_Extracted records:_
"""

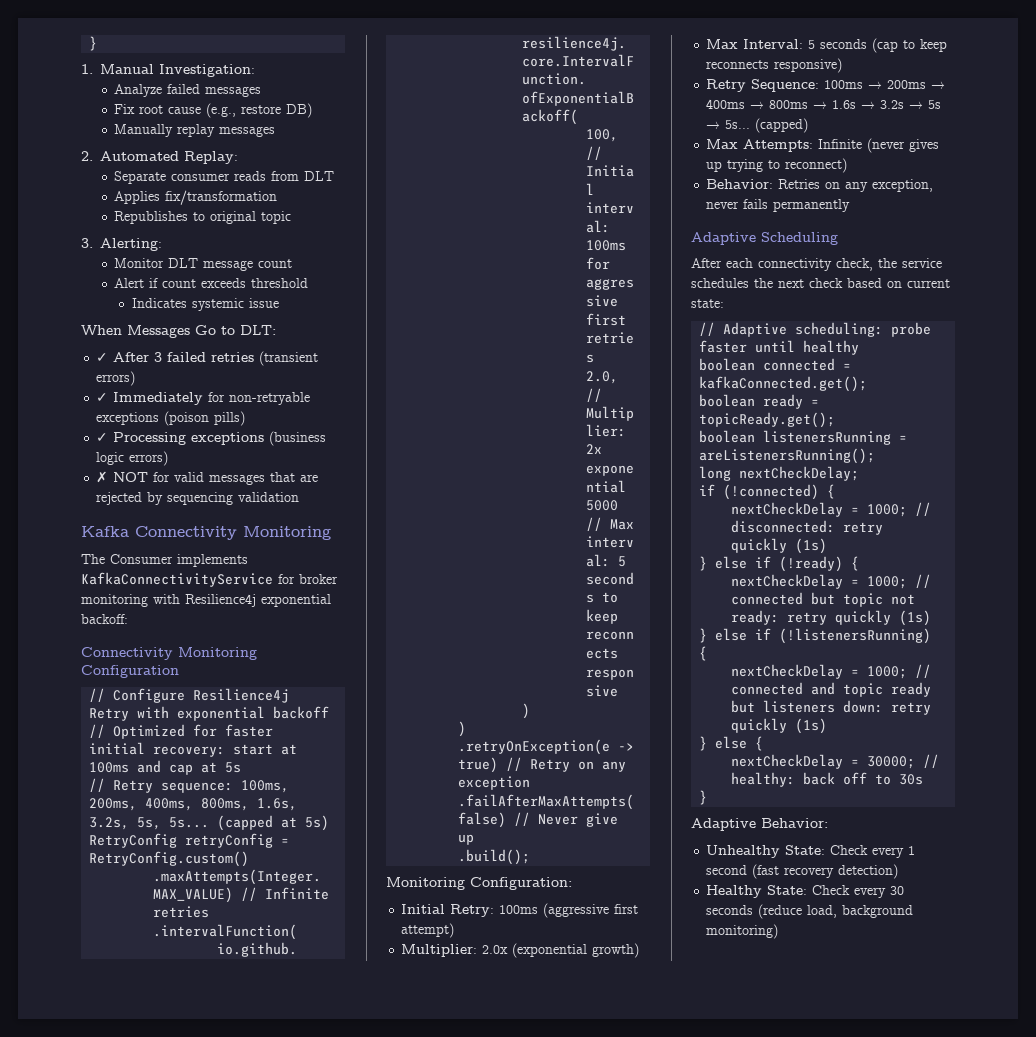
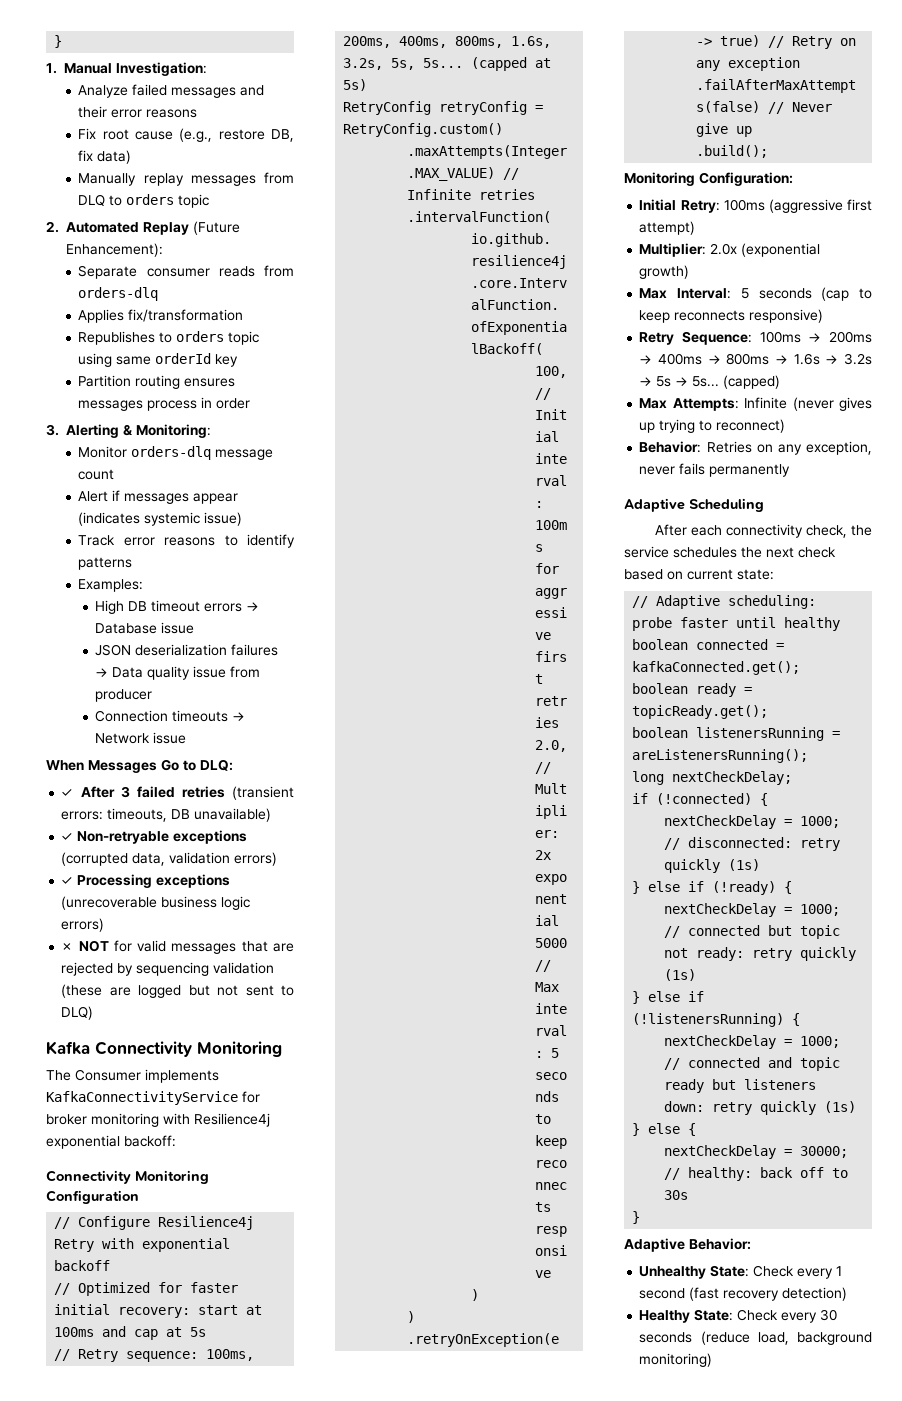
- Analyze failed messages
+ Analyze failed messages and their error reasons
- Fix root cause (e.g., restore DB)
+ Fix root cause (e.g., restore DB, fix data)
- Manually replay messages
+ Manually replay messages from DLQ to orders topic
- 2. Automated Replay:
+ 2. Automated Replay (Future Enhancement):
- Separate consumer reads from DLT
+ Separate consumer reads from orders-dlq
- Republishes to original topic
- 3. Alerting:
+ Republishes to orders topic using same orderId key
+ Partition routing ensures messages process in order
+ 3. Alerting & Monitoring:
- Monitor DLT message count
+ Monitor orders-dlq message count
- Alert if count exceeds threshold
- Indicates systemic issue
+ Alert if messages appear (indicates systemic issue)
+ Track error reasons to identify patterns
+ Examples:
+ High DB timeout errors → Database issue
+ JSON deserialization failures → Data quality issue from producer
+ Connection timeouts → Network issue
- When Messages Go to DLT:
+ When Messages Go to DLQ:
- ✓ After 3 failed retries (transient errors)
- ✓ Immediately for non-retryable exceptions (poison pills)
+ ✓ After 3 failed retries (transient errors: timeouts, DB unavailable)
+ ✓ Non-retryable exceptions (corrupted data, validation errors)
- ✓ Processing exceptions (business logic errors)
+ ✓ Processing exceptions (unrecoverable business logic errors)
- ✗ NOT for valid messages that are rejected by sequencing validation
+ ✗ NOT for valid messages that are rejected by sequencing validation (these are logged but not sent to DLQ)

"""

_Exercise objective:_
Your job is to transcribe the entries above exactly; skip the pictures.

_Task response:_
- Analyze failed messages
+ Analyze failed messages and their error reasons
- Fix root cause (e.g., restore DB)
+ Fix root cause (e.g., restore DB, fix data)
- Manually replay messages
+ Manually replay messages from DLQ to orders topic
- 2. Automated Replay:
+ 2. Automated Replay (Future Enhancement):
- Separate consumer reads from DLT
+ Separate consumer reads from orders-dlq
- Republishes to original topic
- 3. Alerting:
+ Republishes to orders topic using same orderId key
+ Partition routing ensures messages process in order
+ 3. Alerting & Monitoring:
- Monitor DLT message count
+ Monitor orders-dlq message count
- Alert if count exceeds threshold
- Indicates systemic issue
+ Alert if messages appear (indicates systemic issue)
+ Track error reasons to identify patterns
+ Examples:
+ High DB timeout errors → Database issue
+ JSON deserialization failures → Data quality issue from producer
+ Connection timeouts → Network issue
- When Messages Go to DLT:
+ When Messages Go to DLQ:
- ✓ After 3 failed retries (transient errors)
- ✓ Immediately for non-retryable exceptions (poison pills)
+ ✓ After 3 failed retries (transient errors: timeouts, DB unavailable)
+ ✓ Non-retryable exceptions (corrupted data, validation errors)
- ✓ Processing exceptions (business logic errors)
+ ✓ Processing exceptions (unrecoverable business logic errors)
- ✗ NOT for valid messages that are rejected by sequencing validation
+ ✗ NOT for valid messages that are rejected by sequencing validation (these are logged but not sent to DLQ)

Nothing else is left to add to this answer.